Hamilton’s DRP Gives Conditional Thumbs Up to Vrancor’s latest Proposal at 213 King West

HANDOUT

The proposed tall building at 213 King Street West in Hamilton as presented to Hamilton's Design Review Panel in July 2021

Hamilton’s Design Review Panel (DPR) says Vrancor needs to redesign its proposed 30-storey development at 213 King Street West to address a potentially dangerous wind condition. As currently designed, the building is “expected to cause uncomfortable or even unsafe wind conditions” on the southeast corner of King Street West and Caroline Street South.

Overall, DRP members provided favourable comments regarding the proposal, including statements supporting a minor variance from the Downtown Secondary Plan to allow the building to feature a six-storey podium.

“I want to compliment you on the massing. There are elements of it, I think that are really, really bold and clear and powerful,” said DRP member Ted Watson, who is an architect..

“I appreciate the level of detail that you showed in your streetscape and private amenity areas,” stated DRP member Jennifer Sisson who is a landscape architect and planner.

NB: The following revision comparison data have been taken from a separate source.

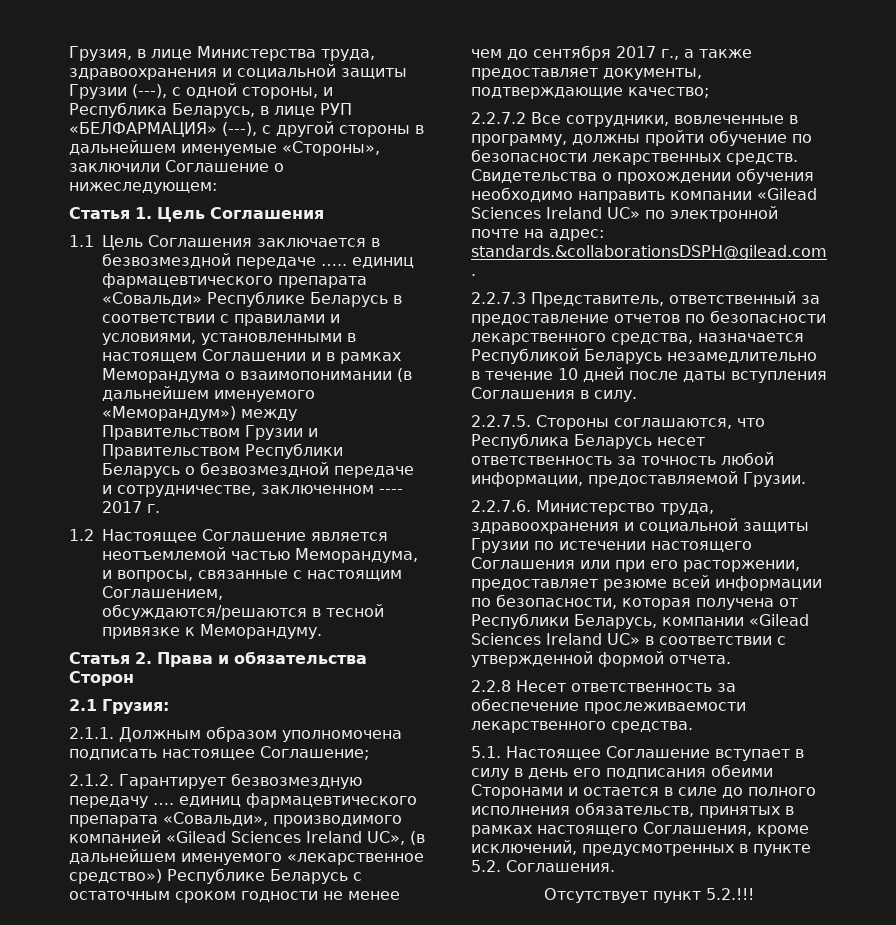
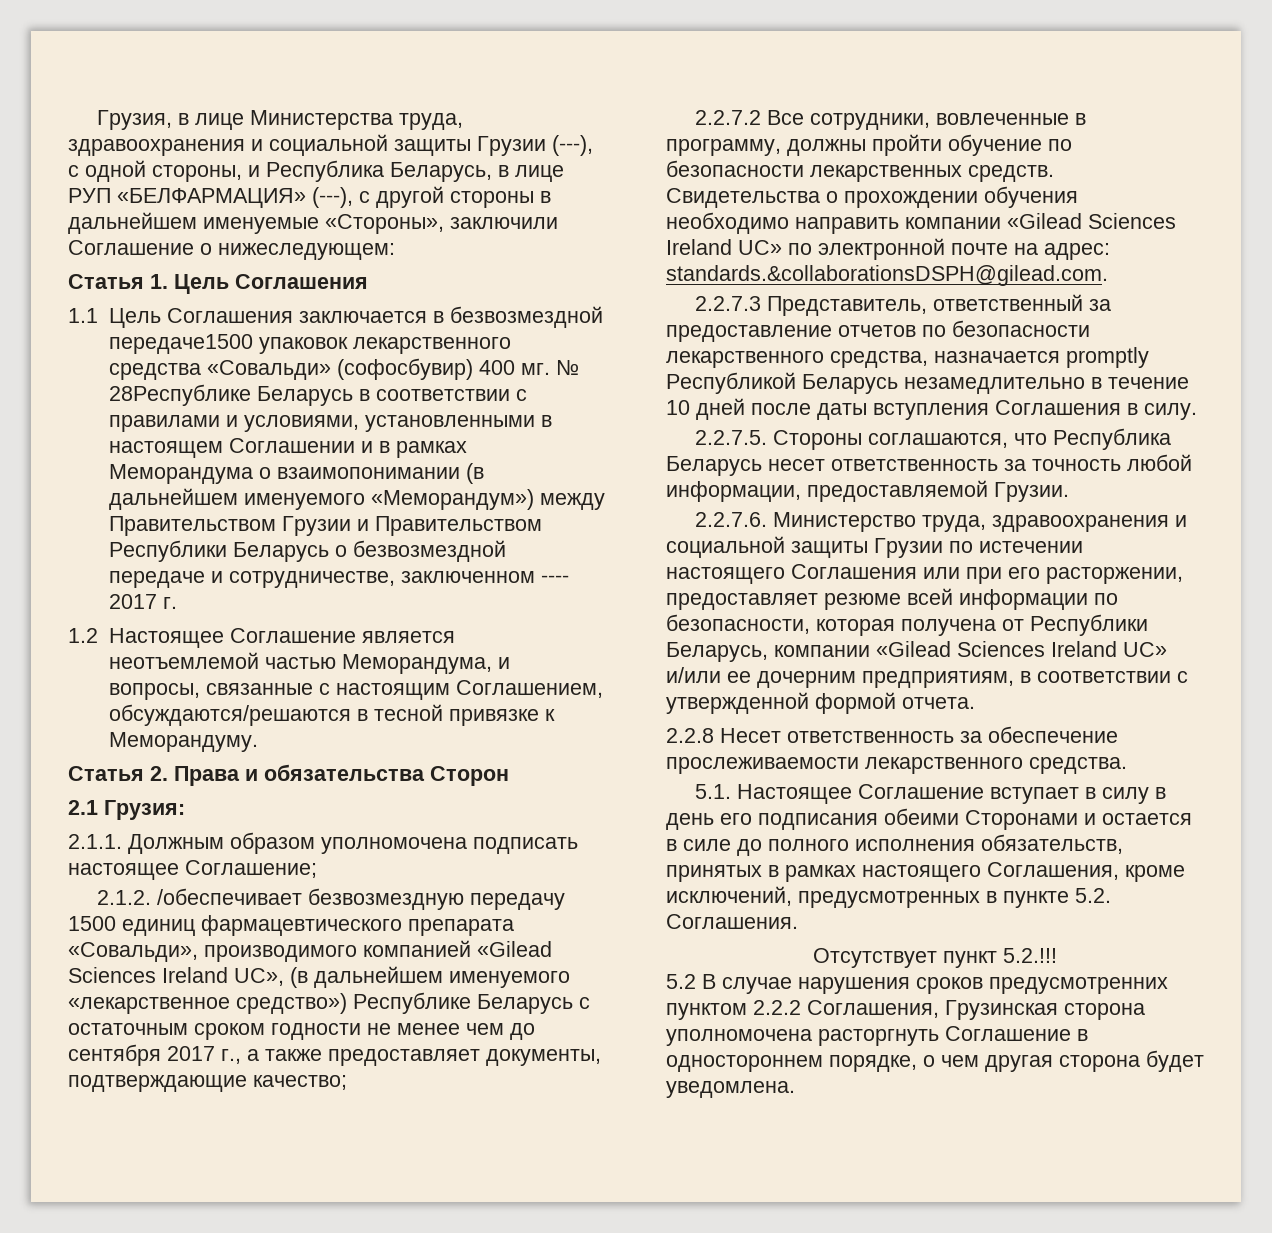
- 1.1 Цель Соглашения заключается в безвозмездной передаче ….. единиц фармацевтического препарата «Совальди» Республике Беларусь в соответствии с правилами и условиями, установленными в настоящем Соглашении и в рамках Меморандума о взаимопонимании (в дальнейшем именуемого «Меморандум») между Правительством Грузии и Правительством Республики Беларусь о безвозмездной передаче и сотрудничестве, заключенном ---- 2017 г.
+ 1.1 Цель Соглашения заключается в безвозмездной передаче1500 упаковок лекарственного средства «Совальди» (софосбувир) 400 мг. № 28Республике Беларусь в соответствии с правилами и условиями, установленными в настоящем Соглашении и в рамках Меморандума о взаимопонимании (в дальнейшем именуемого «Меморандум») между Правительством Грузии и Правительством Республики Беларусь о безвозмездной передаче и сотрудничестве, заключенном ---- 2017 г.
- 2.1.2. Гарантирует безвозмездную передачу …. единиц фармацевтического препарата «Совальди», производимого компанией «Gilead Sciences Ireland UC», (в дальнейшем именуемого «лекарственное средство») Республике Беларусь с остаточным сроком годности не менее чем до сентября 2017 г., а также предоставляет документы, подтверждающие качество;
+ 2.1.2. /обеспечивает безвозмездную передачу 1500 единиц фармацевтического препарата «Совальди», производимого компанией «Gilead Sciences Ireland UC», (в дальнейшем именуемого «лекарственное средство») Республике Беларусь с остаточным сроком годности не менее чем до сентября 2017 г., а также предоставляет документы, подтверждающие качество;
- 2.2.7.3 Представитель, ответственный за предоставление отчетов по безопасности лекарственного средства, назначается Республикой Беларусь незамедлительно в течение 10 дней после даты вступления Соглашения в силу.
+ 2.2.7.3 Представитель, ответственный за предоставление отчетов по безопасности лекарственного средства, назначается promptly Республикой Беларусь незамедлительно в течение 10 дней после даты вступления Соглашения в силу.
- 2.2.7.6. Министерство труда, здравоохранения и социальной защиты Грузии по истечении настоящего Соглашения или при его расторжении, предоставляет резюме всей информации по безопасности, которая получена от Республики Беларусь, компании «Gilead Sciences Ireland UC» в соответствии с утвержденной формой отчета.
+ 2.2.7.6. Министерство труда, здравоохранения и социальной защиты Грузии по истечении настоящего Соглашения или при его расторжении, предоставляет резюме всей информации по безопасности, которая получена от Республики Беларусь, компании «Gilead Sciences Ireland UC» и/или ее дочерним предприятиям, в соответствии с утвержденной формой отчета.
+ 5.2 В случае нарушения сроков предусмотренних пунктом 2.2.2 Соглашения, Грузинская сторона уполномочена расторгнуть Соглашение в одностороннем порядке, о чем другая сторона будет уведомлена.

The current proposal for the building is a 110-unit hotel in the podium and 241 rental units in the tower. Parking will be within the existing parking structure in the 20 George Street apartment building directly to the south. The two buildings will be connected on the parking levels.

HANDOUT

Wind Study diagram showing potentially unsafe wind conditions at 213 King Street West in Hamilton as presented to Hamilton’s Design Review Panel in July 2021

The wind study for the development states it is “expected to cause uncomfortable or even unsafe wind conditions around the northwest building corner during the winter season.” The Design Review Panel discussed the wind condition problem at length.

Hoda Kameli, a DPR member who is a landscape architect, made two statements to the developer regarding this corner of the building. “I encourage you to look for that again … based on the report, it’s an uncomfortable zone for sitting. So I encourage you to look for that for the second time.”

Jana Kelemen, a DPR member who is a planner and urban designer, also stated concerns with the design of the northeast corner of the building, which creates the wind concern. “The corner massing seems a bit messy to me … I think that portion should be looked at more carefully to create a stronger corner statement. And maybe because this area is of concern regarding the wind study, there is an opportunity to redesign it with the pedestrian comfort in mind.”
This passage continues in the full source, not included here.